Police have told us we can not have the pool table in the front of our bar/pub?
Also they say we need a License to own & operate a pool table in a premises that sells alcohol?
Can anyone please give me some advice on this matter? Or point me in the right direction?
Regards
Gonads


----------



## Newforestcat

You seem to be desperate for advice given the three posts about this particular subject.

I did a rough research for you in Thai...

Basically it you don't need a permit if you only have one table for yourself and your family. In order to have more than one table or to have any for business; you must register as some source of social club first. You can also buy an unsused permit from someone else who has set up such club but it costs a lot of money. The process of registering a club is full of red tape. You may need a lawyer for that. Or just talk to the Police for advice, then you may find another way but you may not like it.

I understand that you might need the tables for your pub but I can only see issues with tea money for the horrid Thai police. Even with a legit permit, I still doubt that you will not be robbed by them. It is a shame for me to say all this! 

The info is in Thai posted by people who have snooker table businesses:

http://www.internetcafe.in.th/archive/index.php/t-31058.html


----------



## Gonads

Hi Newforestcat,

Thank you for your reply, much appreciated.
Will look into all options.
If you ever in Loei look us up for a cold beer & a game of Pool, Ice Bar Loei. FB - icebar simon

Gonads


----------



## tod-daniels

It would appear from your profile you're in Loei Province. 

The first question I have would be how far out in front of your bar/pub is the pool table?

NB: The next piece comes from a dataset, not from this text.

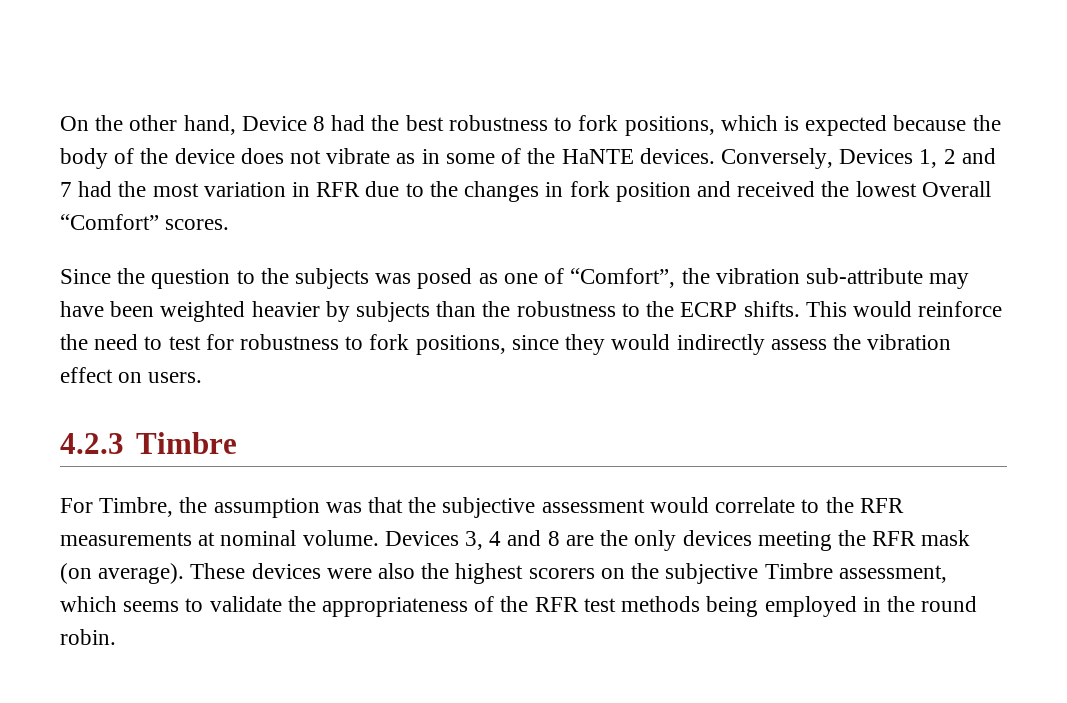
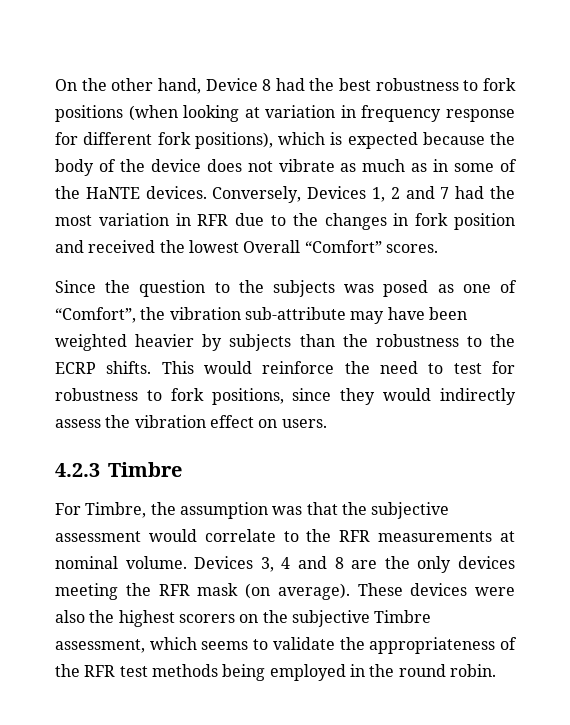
- On the other hand, Device 8 had the best robustness to fork positions, which is expected because the body of the device does not vibrate as in some of the HaNTE devices.
+ On the other hand, Device 8 had the best robustness to fork positions (when looking at variation in frequency response for different fork positions), which is expected because the body of the device does not vibrate as much as in some of the HaNTE devices.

I mean is it out on the sidewalk, etc? 

The second more important question is; why don't you (or seeing as you can't really work in a bar as a foreigner), why don't you have your thai significant other just ask the Police how much "said license" would cost a month, a year, etc? 

Perhaps let them play for free, or some other "grease the wheel tactic". In downtown Bangkok it's technically against the law (as its written) to sell beer or alcoholic spirits on the side of a Soi or on the sidewalk, yet every nite there are TONZ of shops that do just that.. Certainly they're paying someone for the privilege to do so. 

I'd imagine the powers that be in Loei aren't all that much different than anywhere in Thailand.. Find out from them who you call to acquire a license, have someone who speaks thai call them and see what's what. 

Honestly it sounds like a shake down, because you're a foreigner, and I'd imagine that if a Thai owned and operated place (as in a place which doesn't have a foreigner hanging about) plunked down a pool table there wouldn't be word one from the Police.

Good luck, it sounds like a problem easily remedied with a couple of phone calls.


----------



## Gonads

Cheers for your reply, it has already been sorted.
Nothing like you mentioned, the table is inside & the Bar is legit, not on the side walk or in gutter !!!
Gonads


----------



## tod-daniels

Just a question??

How did you go about "getting it sorted"? Was there a permit you needed to buy, or did you just hafta "grease the wheel" in some fashion?

Curious is all.


----------



## Gonads

You said it all, nothing handed over just fronted them & talked. Things back to normal for now 55555.
There is no such license for a pool table in Thailand unless you go about it as the first reply by Newforestcat.
Thanks to all that replied, this is a great way to obtain help.
I hope I can help someone one day?
Cheers Gonads
PS; welcome to IceBar Loei, Facebook name is "Icebar Simon" for details!!!


----------



## Gonads

What??


----------



## Turtel

Does anyone know why Ice Bar closed and if it is going to reopen.


----------



## Thai Bigfoot

Turtel said:


> Does anyone know why Ice Bar closed and if it is going to reopen.


The posts from the bar were from 2013. It's not unusual for a place to close during the first 18 months.


----------